The research found that customer-facing employees, who constitute more than half of the workforce, are critical for companies fighting to emerge from the recession. Unfortunately, gaps in supporting document processes waste time that could be spent personalising the customer experience – a failure that imposes a significant opportunity cost on business.
In fact, nearly one in four managers (23%) said poor document services support was a major limitation slowing the effectiveness of customer-facing employees in their organisations. More than a quarter managers (26%) cited poor information access as a major limitation.
Companies that invest in collaboration, instant messaging, mobile solutions and flexible workplaces make customer-facing workers more efficient and free up more time for them to provide the missing personalised service, according to the study.
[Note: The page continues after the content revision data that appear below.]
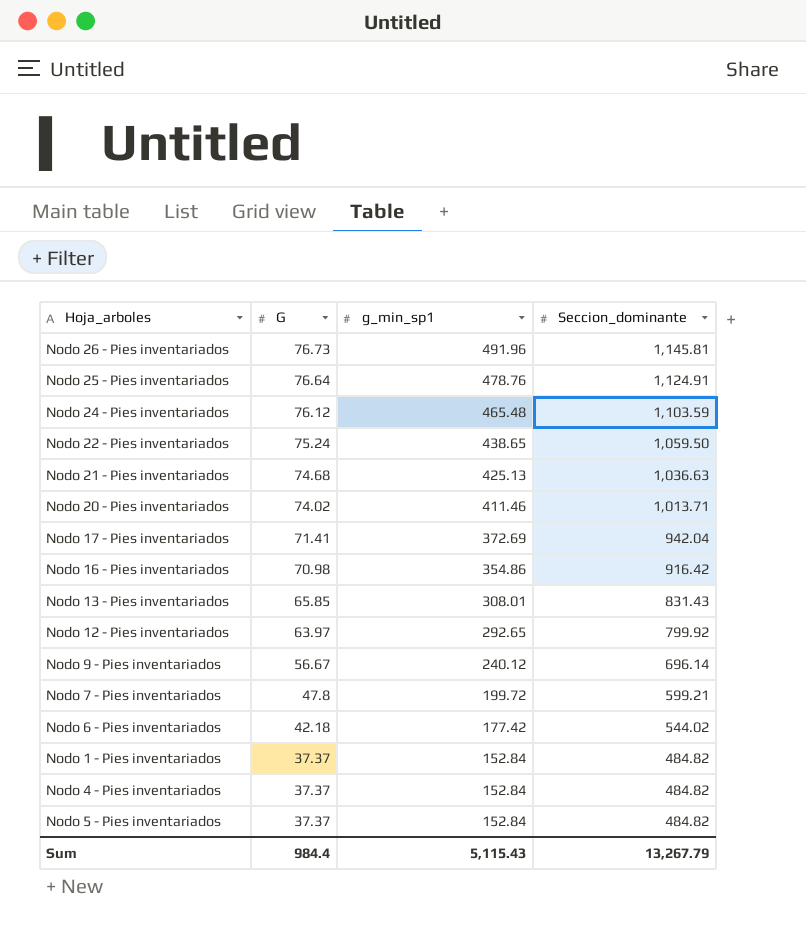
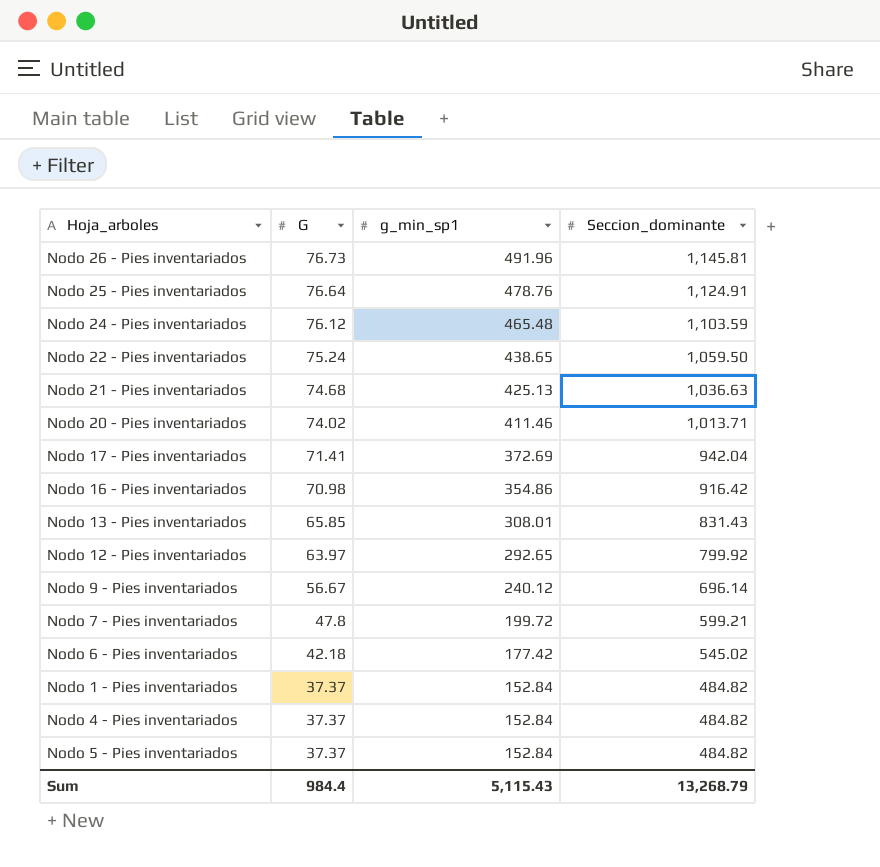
Nodo 6 - Pies inventariados | Seccion_dominante: 544.02 -> 545.02
Sum | Seccion_dominante: 13,267.79 -> 13,268.79

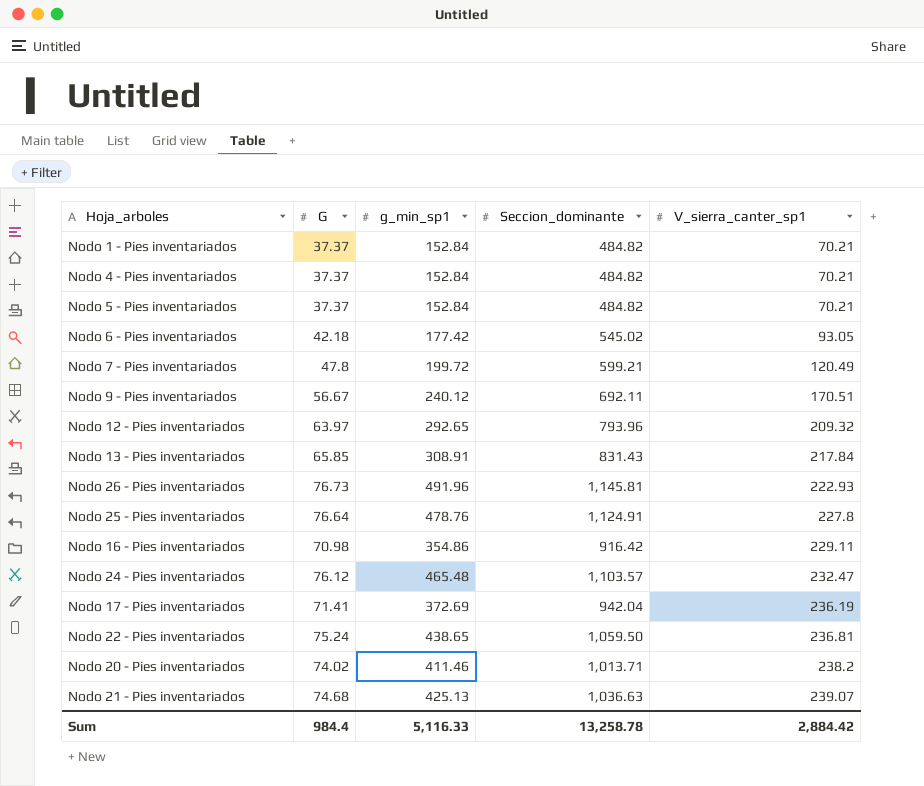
row order: G descending -> V_sierra_canter_sp1 ascending
column V_sierra_canter_sp1 | position: none -> 5
Nodo 9 - Pies inventariados | Seccion_dominante: 696.14 -> 692.11
Nodo 12 - Pies inventariados | Seccion_dominante: 799.92 -> 793.96
Nodo 13 - Pies inventariados | g_min_sp1: 308.01 -> 308.91
Nodo 24 - Pies inventariados | Seccion_dominante: 1,103.59 -> 1,103.57
Sum | g_min_sp1: 5,115.43 -> 5,116.33
Sum | Seccion_dominante: 13,268.79 -> 13,258.78

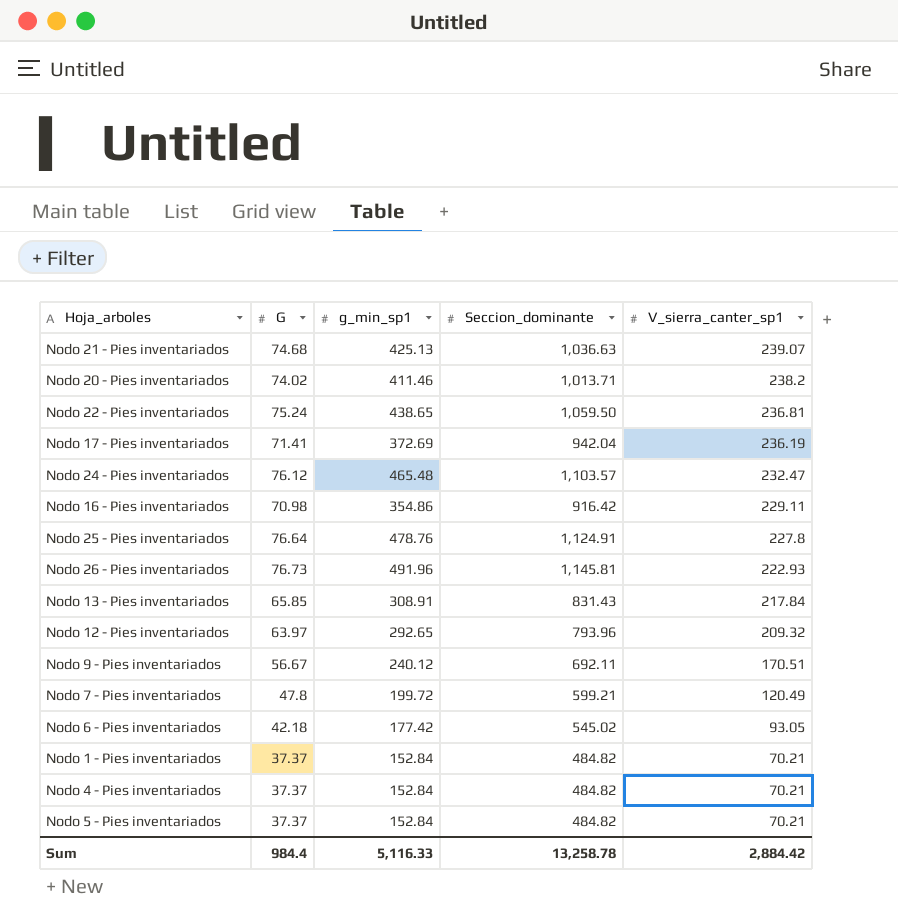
row order: V_sierra_canter_sp1 ascending -> V_sierra_canter_sp1 descending

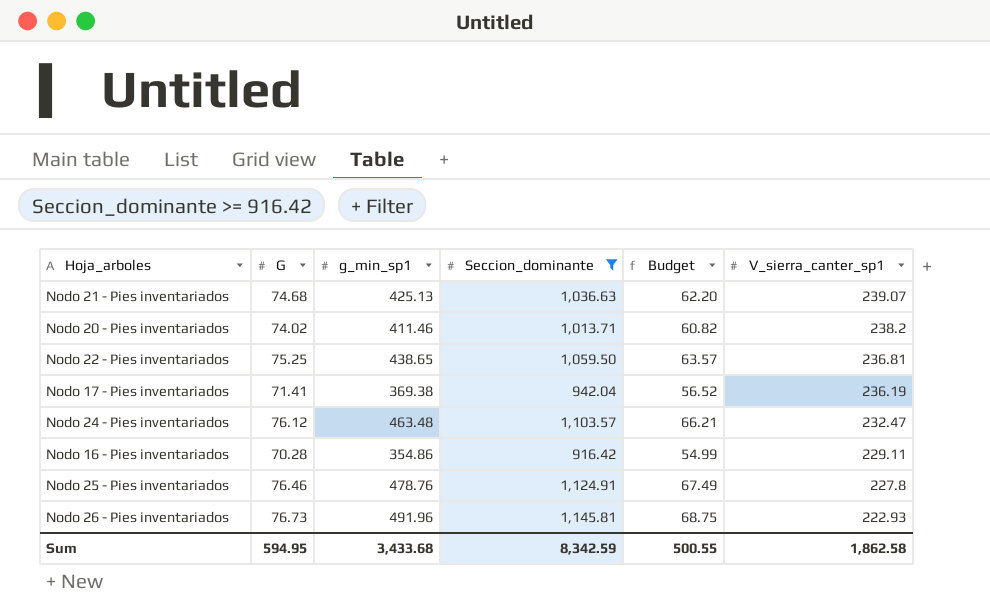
filter: none -> Seccion_dominante >= 916.42
column Budget | formula: none -> [Seccion_dominante] * 0.06
Nodo 22 - Pies inventariados | G: 75.24 -> 75.25
Nodo 17 - Pies inventariados | g_min_sp1: 372.69 -> 369.38
Nodo 24 - Pies inventariados | g_min_sp1: 465.48 -> 463.48
Nodo 16 - Pies inventariados | G: 70.98 -> 70.28
Nodo 25 - Pies inventariados | G: 76.64 -> 76.46
Sum | G: 984.4 -> 594.95
Sum | g_min_sp1: 5,116.33 -> 3,433.68
Sum | Seccion_dominante: 13,258.78 -> 8,342.59
Sum | V_sierra_canter_sp1: 2,884.42 -> 1,862.58

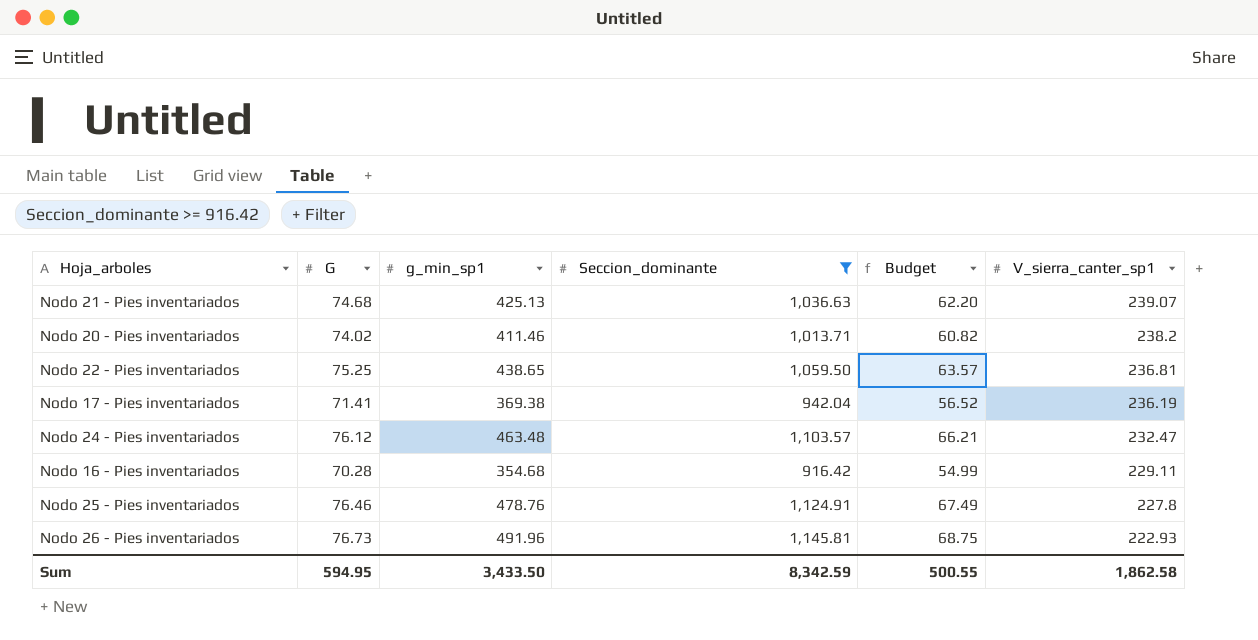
Nodo 16 - Pies inventariados | g_min_sp1: 354.86 -> 354.68
Sum | g_min_sp1: 3,433.68 -> 3,433.50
This assumes companies support these investments with the underlying document processes and systems required to maximise these types of technology.
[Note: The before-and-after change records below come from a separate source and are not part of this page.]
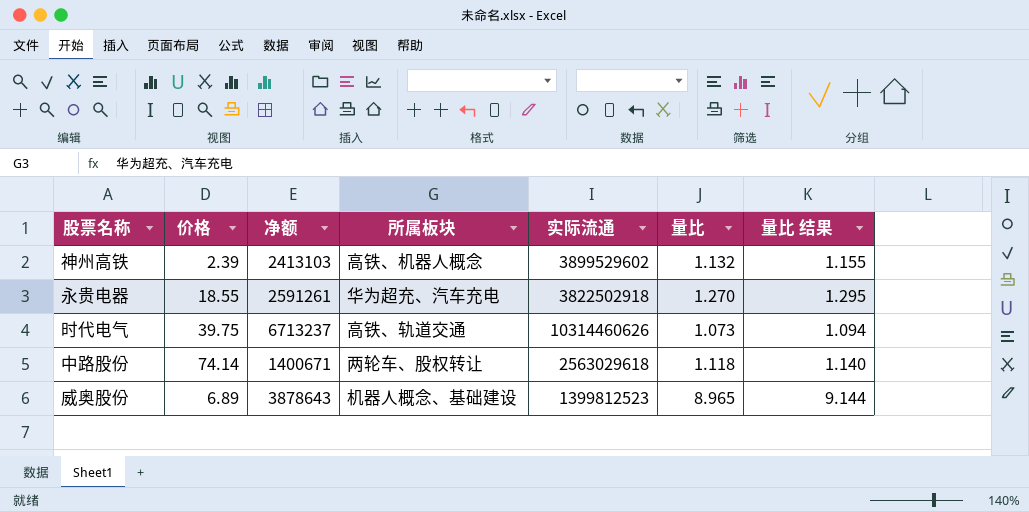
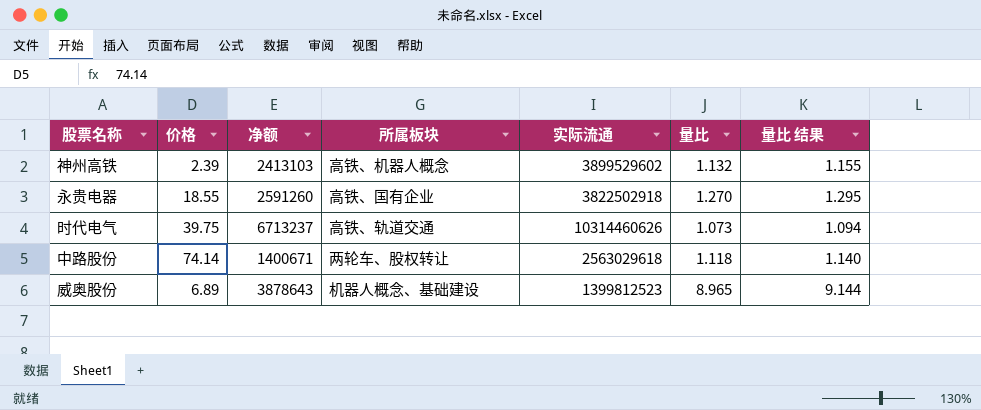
永贵电器 | 净额: 2591261 -> 2591260
永贵电器 | 所属板块: 华为超充、汽车充电 -> 高铁、国有企业

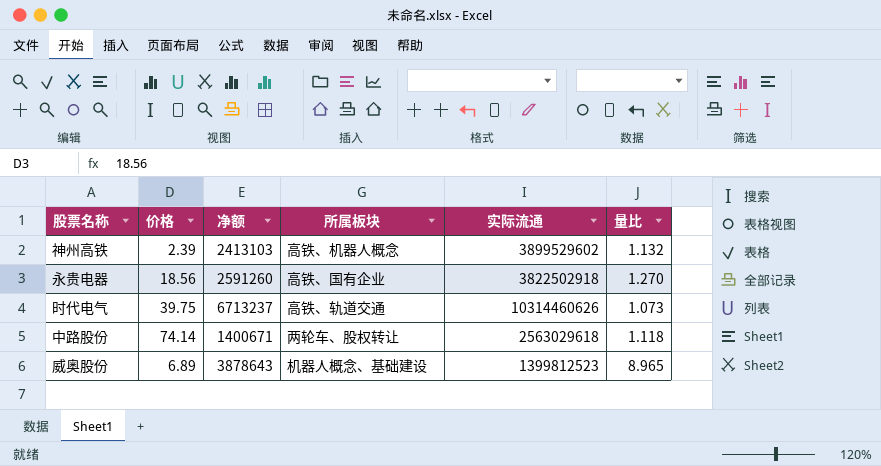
column 量比 结果 | formula: [量比] * 1.02 -> none
永贵电器 | 价格: 18.55 -> 18.56

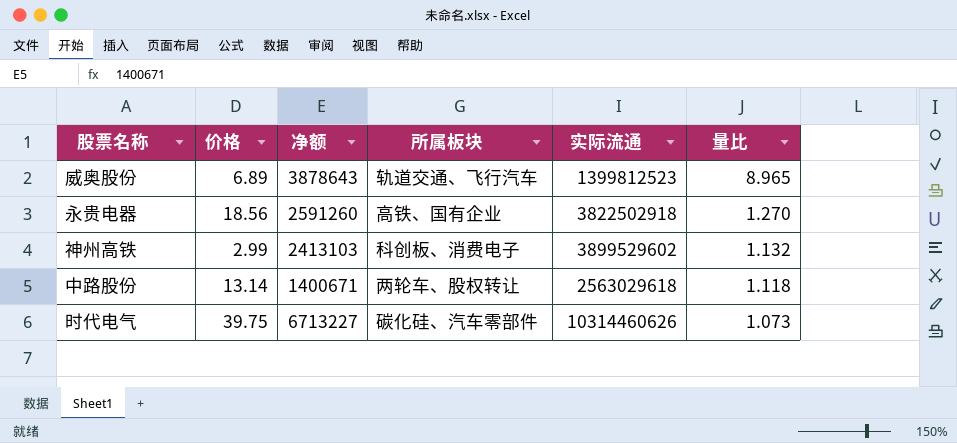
row order: none -> 量比 descending
威奥股份 | 所属板块: 机器人概念、基础建设 -> 轨道交通、飞行汽车
神州高铁 | 价格: 2.39 -> 2.99
神州高铁 | 所属板块: 高铁、机器人概念 -> 科创板、消费电子
中路股份 | 价格: 74.14 -> 13.14
时代电气 | 净额: 6713237 -> 6713227
时代电气 | 所属板块: 高铁、轨道交通 -> 碳化硅、汽车零部件

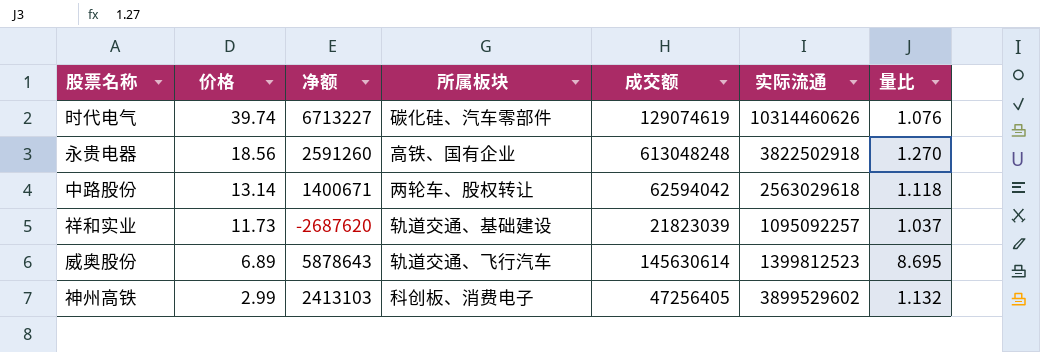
row order: 量比 descending -> 价格 descending
column 成交额 | position: none -> 5
时代电气 | 价格: 39.75 -> 39.74
时代电气 | 量比: 1.073 -> 1.076
row 祥和实业: none -> 11.73 | -2687620 | 轨道交通、基础建设 | 21823039 | 1095092257 | 1.037
威奥股份 | 净额: 3878643 -> 5878643
威奥股份 | 量比: 8.965 -> 8.695

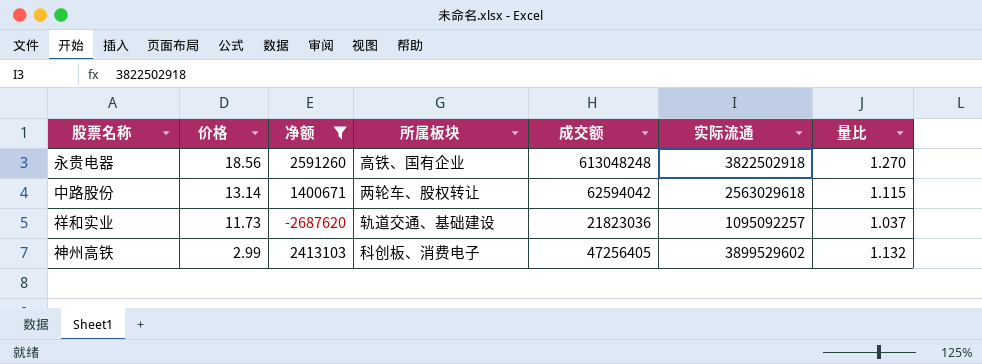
filter: none -> 净额 <= 2591260
中路股份 | 量比: 1.118 -> 1.115
祥和实业 | 成交额: 21823039 -> 21823036

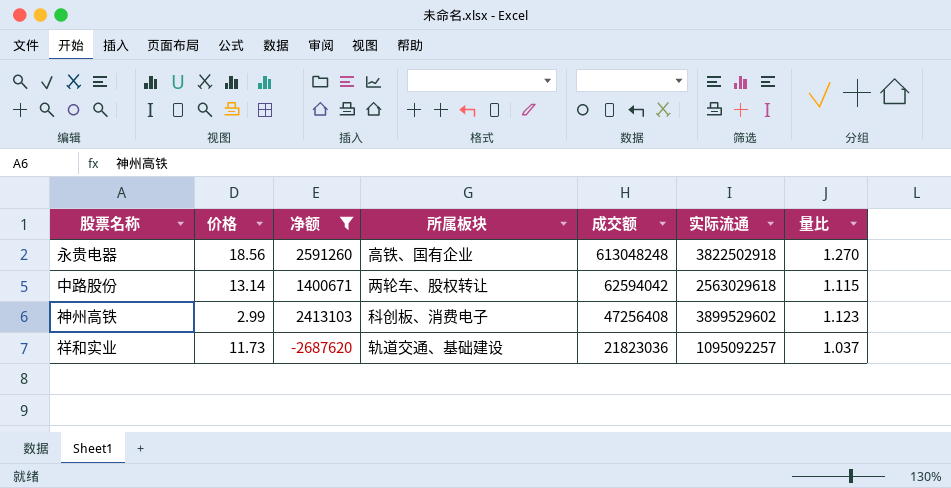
row order: 价格 descending -> 成交额 descending
神州高铁 | 成交额: 47256405 -> 47256408
神州高铁 | 量比: 1.132 -> 1.123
Many workers today spend too much time on mundane tasks such as data entry and have trouble with a wide range of activities, including finding facts quickly, creating documents, editing, writing, processing information, solving complex exceptions, and leveraging mobile solutions, according to the study.
“As a result, they are not actively engaged with their customers,” it states. “It is by supporting these employees through improved document and process support that organisations will be in a stronger competitive and revenue-driving position.”
At the heart of the problem is outdated technology that is often inferior to that used by the customers on the other end of the interaction.
More than one-third of managers (36%) say their organisations struggle to have the newest technologies, and more than one in four managers (27%) says there’s a growing gap between their customers’ use of technology and what their customer-facing workers are equipped with. Not surprisingly, information access suffers.
This research, detailed in a study called: The New Workplace Reality: Enterprises Must Capture the Soul and Spirit of the Emerging Worker, is based on an online survey by Forrester of 250 global customer service strategy and operations decision-makers, as well as customer-facing individual contributors, between March 2013 and May 2013.